I didn’t like the sound of that, and neither did Ronnie from the look of her glare.
“My Captain has okayed the experiment,” the lady told me. “I’ll just need you to sign a waiver admitting that you could be injured or killed in this process and you won’t hold the US government liable.”
Ronnie and I shared a look, then bust out laughing.
The woman glared.
“Sorry. It’s just ... I do this for a living. I used to protect the president,” I informed her.
The woman nodded. “I know. Mrs. Buckley told me. She’s on her way. I still need you to sign the form.”
She told her? She was on her way?
Whoa. This had reached top brass. Now I was nervous.
I knew the president had sort of been in on the new world order, or whatever that shit was where they’d aligned with the ghouls in order to kill off most of the population and not come to harm themselves, but that had all gone to shit now that the new ships had shown up, and from what I’d heard, Buckley had been blackmailed into participating. They used her kid as a pawn. Maybe I could trust her… I had once before.
I waved my hand. “Yeah, I’ll sign whatever.”
Ronnie growled. “I need to treat my patient if she’s going back in there. We all just got acid-rained on. I’m still analyzing what it was they dropped on us. She has second degree chemical burns.”
The woman put up her hands. “Like I said, she isn’t a prisoner. Treat your patient, but we move out in sixty minutes. If she can prove what she says is true… well, we will talk about that then.”
Ronnie raised an eyebrow. “If you’re questioning her ability to open windows into their world, then how did the Galadrias get here?”
The woman just stared at my bestie for a full minute before leaving. She didn’t have an answer for that.

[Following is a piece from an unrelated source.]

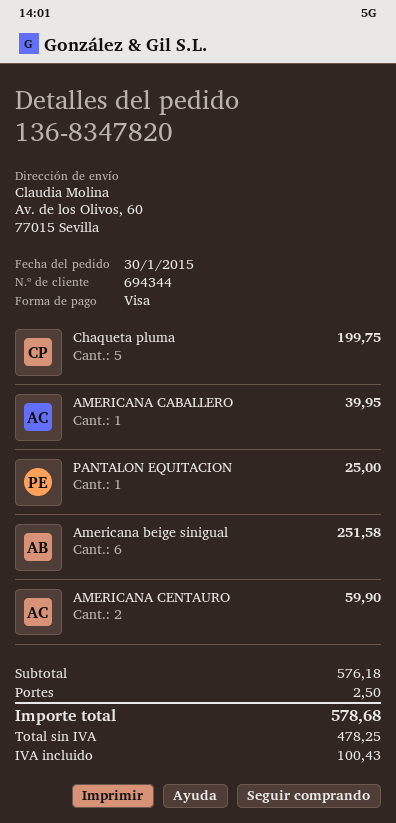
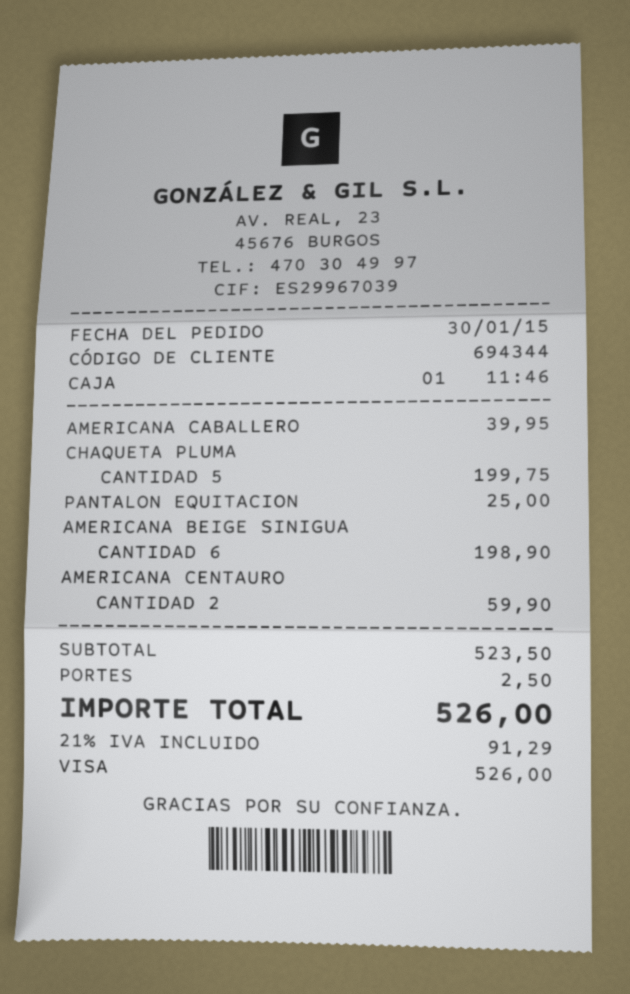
Americana beige sinigual: 6 for 251.58 -> 6 for 198.90
subtotal: 576.18 -> 523.50
tax: 100.43 -> 91.29
total: 578.68 -> 526.00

“So, what the hell is going on? You’re taking them in?” Ronnie’s eyes went wide as she set down her medical bag and started to dress my wounds. There were too many blisters on my arms to wrap them all, so she just focused on the more serious-looking ones.
“I think it’s the only way to end things. We need to work together. Humanity needs to work as one.”
Ronnie gave me a look. “How very political of you.” She winked.
I reached out and grabbed her arm. “I’m serious, Ronnie. What if we could really end this? What if you can fall asleep next to Brisk for the rest of your life and just… dream. We could have kids. Our children’s children would never know of this war except in books and history classes.”
She stilled. My normally robotic bestie met my gaze and I saw a tear travel down her cheek.
“Brisk wants to get married, have kids and all that.